▸ **DIRECTIONS**
Reproduce the entries below character for character.

(Records from a data collection)
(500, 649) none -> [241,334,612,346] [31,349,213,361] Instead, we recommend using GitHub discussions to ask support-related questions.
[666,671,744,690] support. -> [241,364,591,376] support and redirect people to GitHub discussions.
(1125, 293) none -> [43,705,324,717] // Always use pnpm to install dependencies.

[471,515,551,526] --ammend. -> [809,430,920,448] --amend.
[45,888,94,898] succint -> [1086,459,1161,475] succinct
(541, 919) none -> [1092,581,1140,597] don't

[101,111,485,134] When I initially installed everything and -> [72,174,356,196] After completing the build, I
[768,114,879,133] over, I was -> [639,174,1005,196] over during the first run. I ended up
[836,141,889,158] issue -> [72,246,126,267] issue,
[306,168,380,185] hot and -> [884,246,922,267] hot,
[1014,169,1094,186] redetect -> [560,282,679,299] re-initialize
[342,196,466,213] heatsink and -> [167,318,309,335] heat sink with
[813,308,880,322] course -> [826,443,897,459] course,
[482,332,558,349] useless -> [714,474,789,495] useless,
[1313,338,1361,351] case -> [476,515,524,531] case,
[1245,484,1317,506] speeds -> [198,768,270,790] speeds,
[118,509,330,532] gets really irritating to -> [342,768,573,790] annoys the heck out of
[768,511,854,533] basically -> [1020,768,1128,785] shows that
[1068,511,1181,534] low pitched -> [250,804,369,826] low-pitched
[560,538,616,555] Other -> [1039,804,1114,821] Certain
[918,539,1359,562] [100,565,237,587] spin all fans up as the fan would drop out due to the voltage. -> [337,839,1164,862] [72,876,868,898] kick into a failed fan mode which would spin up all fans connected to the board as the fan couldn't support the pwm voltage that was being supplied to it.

▸ **SOLUTION**
(500, 649) none -> [241,334,612,346] [31,349,213,361] Instead, we recommend using GitHub discussions to ask support-related questions.
[666,671,744,690] support. -> [241,364,591,376] support and redirect people to GitHub discussions.
(1125, 293) none -> [43,705,324,717] // Always use pnpm to install dependencies.

[471,515,551,526] --ammend. -> [809,430,920,448] --amend.
[45,888,94,898] succint -> [1086,459,1161,475] succinct
(541, 919) none -> [1092,581,1140,597] don't

[101,111,485,134] When I initially installed everything and -> [72,174,356,196] After completing the build, I
[768,114,879,133] over, I was -> [639,174,1005,196] over during the first run. I ended up
[836,141,889,158] issue -> [72,246,126,267] issue,
[306,168,380,185] hot and -> [884,246,922,267] hot,
[1014,169,1094,186] redetect -> [560,282,679,299] re-initialize
[342,196,466,213] heatsink and -> [167,318,309,335] heat sink with
[813,308,880,322] course -> [826,443,897,459] course,
[482,332,558,349] useless -> [714,474,789,495] useless,
[1313,338,1361,351] case -> [476,515,524,531] case,
[1245,484,1317,506] speeds -> [198,768,270,790] speeds,
[118,509,330,532] gets really irritating to -> [342,768,573,790] annoys the heck out of
[768,511,854,533] basically -> [1020,768,1128,785] shows that
[1068,511,1181,534] low pitched -> [250,804,369,826] low-pitched
[560,538,616,555] Other -> [1039,804,1114,821] Certain
[918,539,1359,562] [100,565,237,587] spin all fans up as the fan would drop out due to the voltage. -> [337,839,1164,862] [72,876,868,898] kick into a failed fan mode which would spin up all fans connected to the board as the fan couldn't support the pwm voltage that was being supplied to it.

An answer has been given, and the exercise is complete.